Six former U.S. Marines landed in Vietnam on Saturday in peace, 24 years after the first American combat troops hit the beaches of Da Nang in war.
"Man, it brought so many memories, looking out at them rice paddies," said Frank Noe, a 40-year-old firefighter from Stoughton, Mass."Just seeing the children . . . to me when I was real young here - 18, 19 years old - I always felt for the children and I think that's what brought me back here, too. I had a real warm feeling for all those people. It's an honest-to-God feeling."
Gazing at the mountains in the distance, Nate Genna, a 41-year-old maintenance man from Boston, thought of his days as a 19-year-old Marine under fire from North Vietnamese gunners hidden in similar mountains in South Vietnam. "They look awfully familiar," he said. "They're not the same ones, but they look the same."
The former Marines are self-styled unofficial ambassadors of good will, hoping their 10-day visit will bring other veterans back and better relations between the two countries.
"As long as we can get veterans back over here to see what's going on here and to let the world know that these are fantastic, wonderful people, and they need help - if we can get that across to the American people I'd be happy," said Mike Wallace, a 41-year-old farmer from Langdon, Kan.
The other former Marines include Gene Spanos, 39, a Rosemont, Ill., police lieutenant; William Johnson, 41, of Manchester, Conn., a maker of electric signs; and Robert Dalton, a 54-year-old free-lance writer from Davidsonville, Md.
Their patrol into the past, a journey to heal their own pain as much as to look their former foes in the eyes, will take them to what is no more - the demilitarized zone along the 17th parallel that once divided Vietnam into North and South.
The 11th Marine Battalion, 3rd Marine Division, in which all of the men except Dalton served, planted about 100,000 land mines to protect a string of U.S. outposts along the DMZ named Cam Lo, Con Thien Gio Linh and Dong Ha.
After North Vietnam defeated the South in 1975, it reunified the country. Vietnamese officials say thousands of civilians were killed clearing the land mines for farming and housing in postwar Vietnam, but they say all the mines are gone.
The Marines are not so sure. Concerned that the mines are still causing civilian casualties, they want to attempt to verify the Vietnamese claims.
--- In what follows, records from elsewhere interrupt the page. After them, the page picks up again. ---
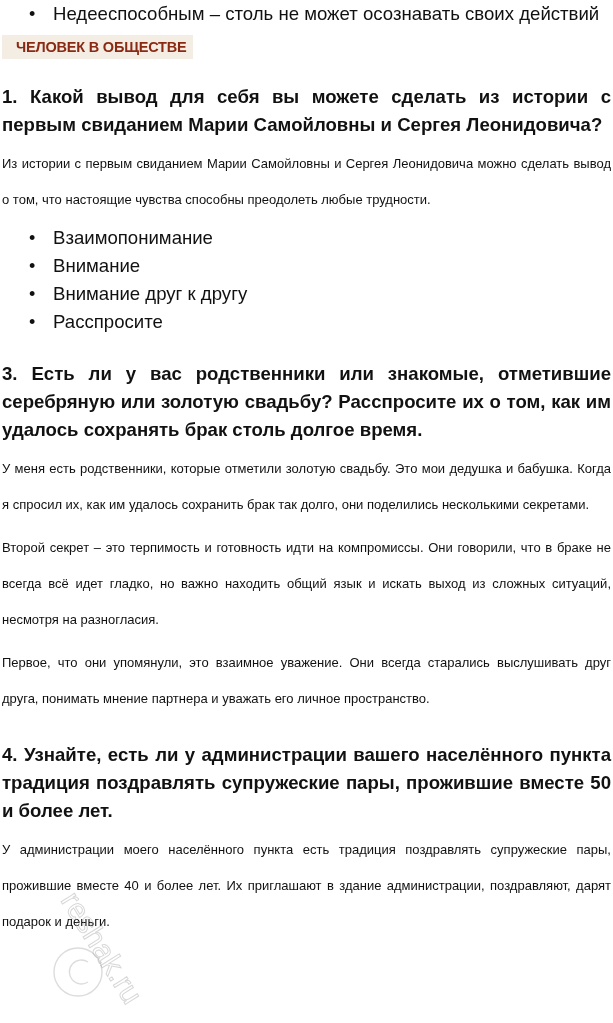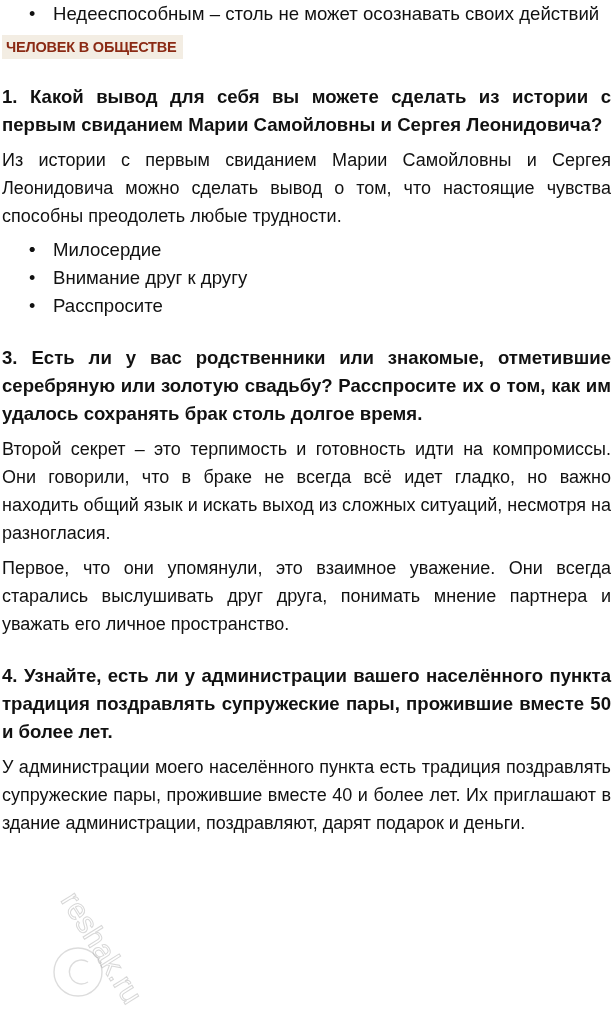--- a/index.html
+++ b/index.html
@@ -57,7 +57,7 @@
       font-weight: bold;
       font-size: 14.5px;
       letter-spacing: -0.2px;
-      padding: 3px 6px 3px 4px;
+      padding: 3px 6px 3px 14px;
       line-height: 18px;
     }
     .question {

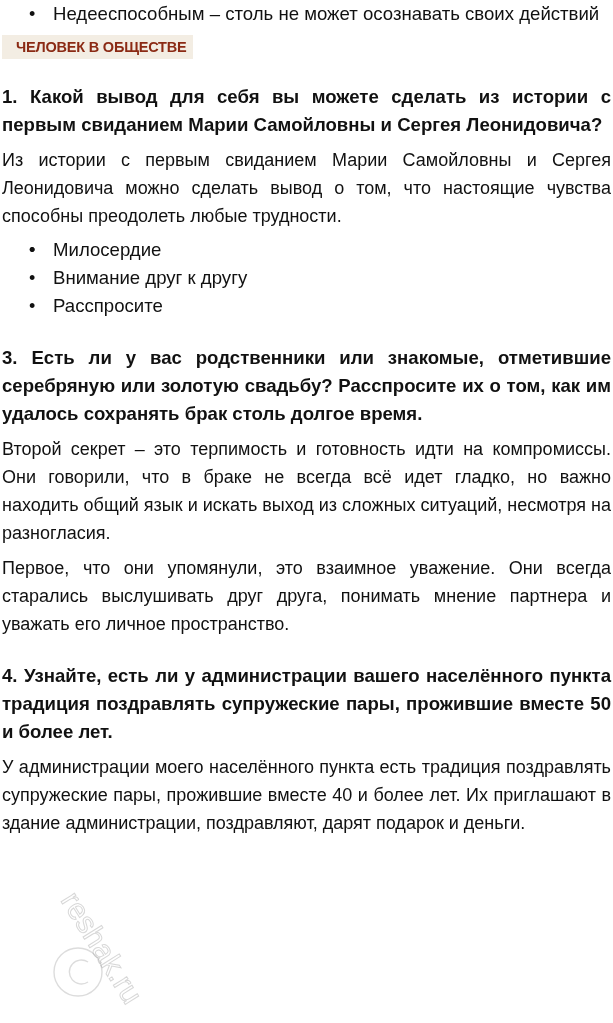--- a/index.html
+++ b/index.html
@@ -68,8 +68,8 @@
       text-align: justify;
     }
     .answer {
-      font-size: 18px;
-      line-height: 28px;
+      font-size: 13px;
+      line-height: 36px;
       margin: 7px 2px 0 0;
       text-align: justify;
     }

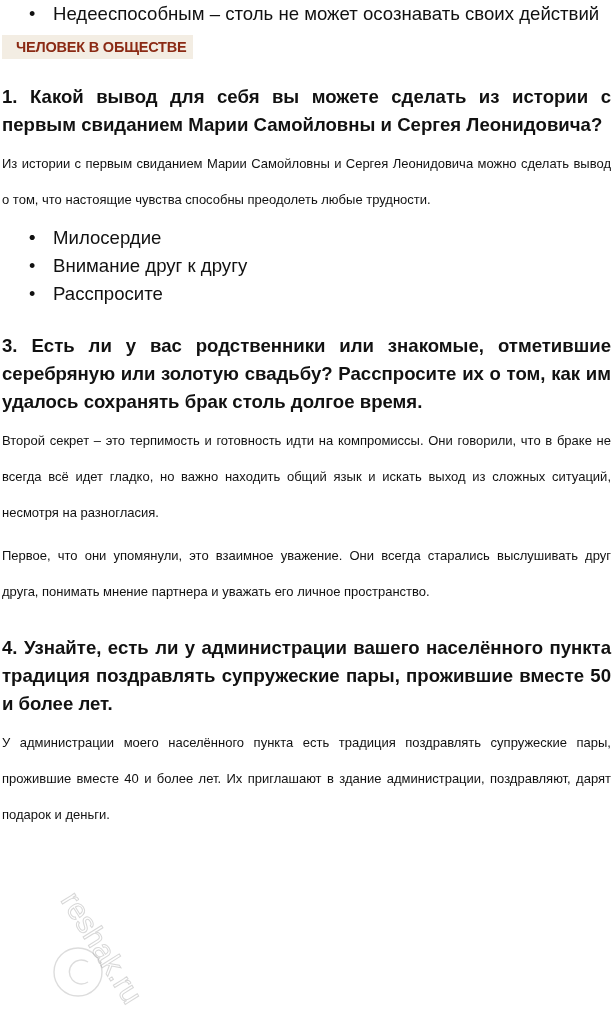--- a/index.html
+++ b/index.html
@@ -107,6 +107,7 @@
   <ul class="bullet-list q-list">
     <li class="bullet-item">
       <span class="dot">•</span>
+      <span>Взаимопонимание</span>
     </li>
     <li class="bullet-item">
       <span class="dot">•</span>

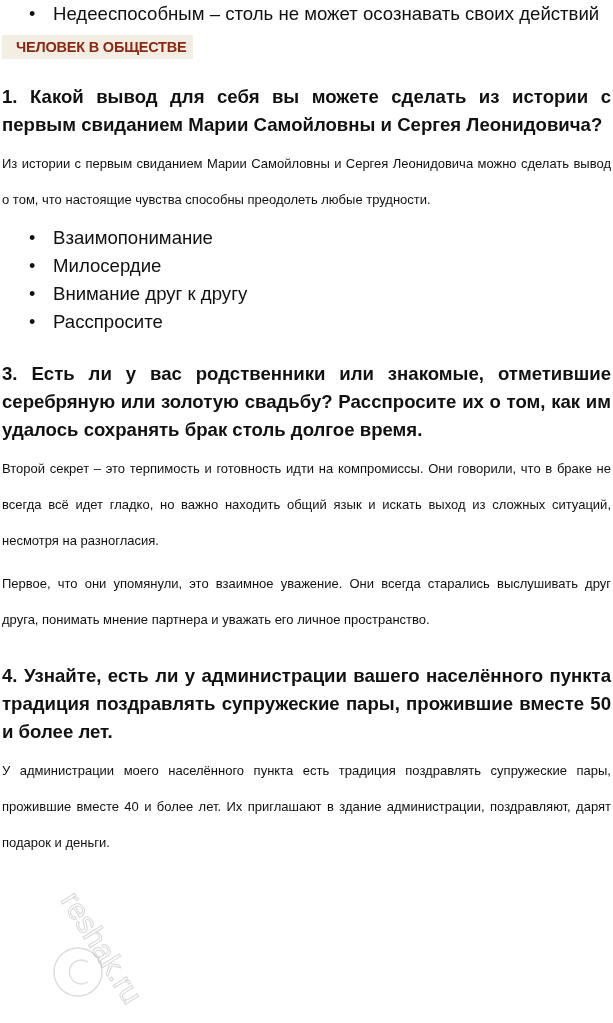--- a/index.html
+++ b/index.html
@@ -111,7 +111,7 @@
     </li>
     <li class="bullet-item">
       <span class="dot">•</span>
-      <span>Милосердие</span>
+      <span>Внимание</span>
     </li>
     <li class="bullet-item">
       <span class="dot">•</span>

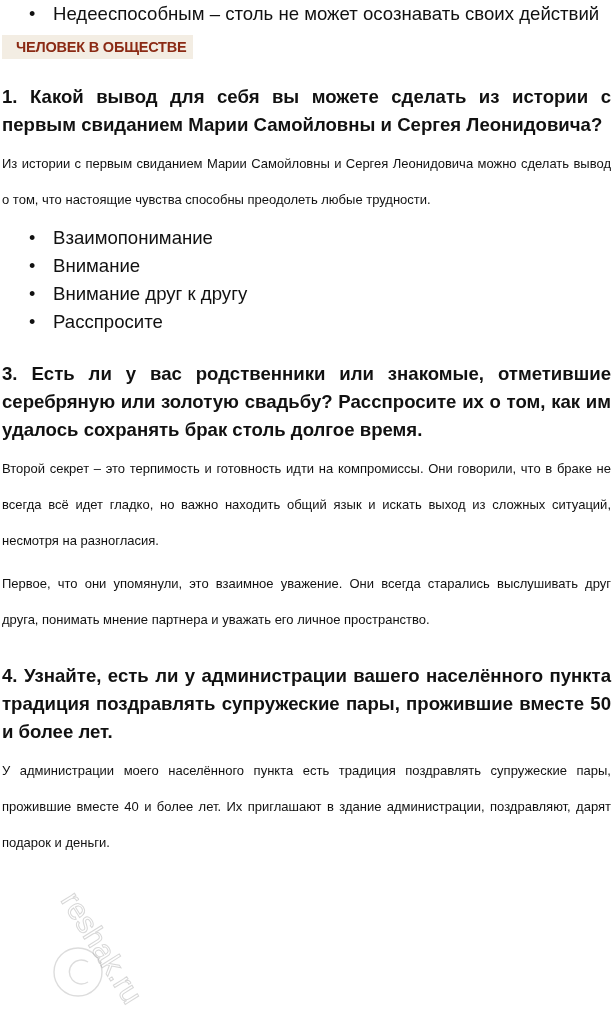--- a/index.html
+++ b/index.html
@@ -125,6 +125,7 @@
 
   
   <div class="question">3. Есть ли у вас родственники или знакомые, отметившие серебряную или золотую свадьбу? Расспросите их о том, как им удалось сохранять брак столь долгое время.</div>
+  <div class="answer">У меня есть родственники, которые отметили золотую свадьбу. Это мои дедушка и бабушка. Когда я спросил их, как им удалось сохранить брак так долго, они поделились несколькими секретами.</div>
   <div class="answer">Второй секрет – это терпимость и готовность идти на компромиссы. Они говорили, что в браке не всегда всё идет гладко, но важно находить общий язык и искать выход из сложных ситуаций, несмотря на разногласия.</div>
   <div class="answer">Первое, что они упомянули, это взаимное уважение. Они всегда старались выслушивать друг друга, понимать мнение партнера и уважать его личное пространство.</div>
"It's a sense of accomplishment, given a chance to come back to a country where we fought," said Spanos. "We're looking forward to meeting the Vietnamese soldiers."
Johnson said he was unsure of himself when he arrived at Hanoi's international airport. "As I remember Vietnam, you had to be looking over your shoulder, and that's history now but still you're very unsure when you're going through customs. Everybody's in uniform."
His anxiety soon vanished, wiped away by the charm and friendliness of the Vietnamese children.
"I'm glad I came," said Johnson.
"None of us can describe what the emotion we feel is," said Wallace. "It's different now," said Noe. "Nothing wrong is happening."